平成4年(1992)4月開館。自転車の部品メーカーである「SHIMANOシマノ)」が作った公益財団法人によって運営される国内唯一の自転車博物館。

入館料は一般200円。

 

堺市は自転車産業発祥の地といわれているそう。その起源は、明治30年代に堺市でレンタサイクル業が開業したが、当時の自転車にはブレーキなどもついていないため転倒になどによる故障が多かったそう。

 

そうしたところ、鉄砲作りなどで鉄の加工技術に長けた堺では、その技術を活かして自動車部品の製造が盛んに行われたそう。

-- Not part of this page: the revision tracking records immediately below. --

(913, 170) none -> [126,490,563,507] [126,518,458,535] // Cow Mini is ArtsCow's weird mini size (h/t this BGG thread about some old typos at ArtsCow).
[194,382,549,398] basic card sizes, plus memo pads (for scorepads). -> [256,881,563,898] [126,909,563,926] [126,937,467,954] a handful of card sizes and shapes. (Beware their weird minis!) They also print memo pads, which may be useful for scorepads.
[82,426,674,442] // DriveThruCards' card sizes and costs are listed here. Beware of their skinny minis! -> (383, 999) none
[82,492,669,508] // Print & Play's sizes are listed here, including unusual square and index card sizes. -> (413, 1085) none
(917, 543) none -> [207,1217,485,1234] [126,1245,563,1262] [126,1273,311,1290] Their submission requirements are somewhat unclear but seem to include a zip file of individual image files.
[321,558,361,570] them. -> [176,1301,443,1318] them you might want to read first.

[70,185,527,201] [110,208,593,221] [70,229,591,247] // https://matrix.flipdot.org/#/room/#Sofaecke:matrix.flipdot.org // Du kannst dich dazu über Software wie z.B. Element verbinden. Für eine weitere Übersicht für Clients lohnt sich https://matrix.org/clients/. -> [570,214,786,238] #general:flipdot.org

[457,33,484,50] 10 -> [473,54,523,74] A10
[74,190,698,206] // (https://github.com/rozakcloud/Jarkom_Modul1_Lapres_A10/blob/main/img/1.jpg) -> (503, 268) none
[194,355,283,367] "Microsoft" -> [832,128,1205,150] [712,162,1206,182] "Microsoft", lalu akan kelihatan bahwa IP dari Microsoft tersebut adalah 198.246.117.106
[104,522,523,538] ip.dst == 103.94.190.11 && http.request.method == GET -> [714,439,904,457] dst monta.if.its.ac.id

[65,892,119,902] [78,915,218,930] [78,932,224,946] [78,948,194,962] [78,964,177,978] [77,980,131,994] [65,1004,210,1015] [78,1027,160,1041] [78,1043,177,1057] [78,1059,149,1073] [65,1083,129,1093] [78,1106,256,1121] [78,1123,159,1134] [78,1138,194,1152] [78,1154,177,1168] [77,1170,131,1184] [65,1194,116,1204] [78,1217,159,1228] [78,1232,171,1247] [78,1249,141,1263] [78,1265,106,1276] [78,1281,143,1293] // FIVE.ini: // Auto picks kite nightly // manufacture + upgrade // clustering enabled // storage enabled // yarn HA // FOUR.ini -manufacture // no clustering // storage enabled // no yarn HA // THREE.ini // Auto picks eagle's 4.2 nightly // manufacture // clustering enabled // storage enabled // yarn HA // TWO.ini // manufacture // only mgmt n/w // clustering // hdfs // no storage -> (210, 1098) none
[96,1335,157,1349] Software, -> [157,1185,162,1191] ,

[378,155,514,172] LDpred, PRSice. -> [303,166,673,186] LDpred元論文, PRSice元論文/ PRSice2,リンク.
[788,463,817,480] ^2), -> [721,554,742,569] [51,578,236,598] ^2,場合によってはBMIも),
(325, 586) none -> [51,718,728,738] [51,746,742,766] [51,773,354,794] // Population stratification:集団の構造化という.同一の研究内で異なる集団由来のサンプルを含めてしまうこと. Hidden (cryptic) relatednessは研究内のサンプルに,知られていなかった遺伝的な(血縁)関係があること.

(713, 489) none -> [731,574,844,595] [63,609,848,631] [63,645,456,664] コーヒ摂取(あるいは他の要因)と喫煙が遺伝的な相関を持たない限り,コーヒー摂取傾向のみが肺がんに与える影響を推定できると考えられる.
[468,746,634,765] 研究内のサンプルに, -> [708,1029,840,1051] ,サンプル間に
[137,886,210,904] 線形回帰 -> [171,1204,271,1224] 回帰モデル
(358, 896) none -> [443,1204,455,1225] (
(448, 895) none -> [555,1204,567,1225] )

展示室には、そうした初期の日本の自転車や皇室へ献上された歴代の名車が展示されている。

 

そのほか、1818年に特許が取得されたというドイツ産の最初期の自転車が展示されている。最初はただ地面を蹴って前に進むだけのものであったのが、その後クランクとペダルがつき、前輪を多くしてペダル1こぎで長く、速く走れるようになり、素材も木から鉄やゴムなどへ、チェーンで後輪を駆動などなど、自分たちの身近に利用する乗り物「自転車」の発展段階がよくわかる。

 

コロナ禍でなければ(?)、自転車の講習や展示されているような古い型の自転車にも試乗できるよう。自転車の歴史を学びつつ、堺市や会社の宣伝にもなるし、とても楽しい施設でした。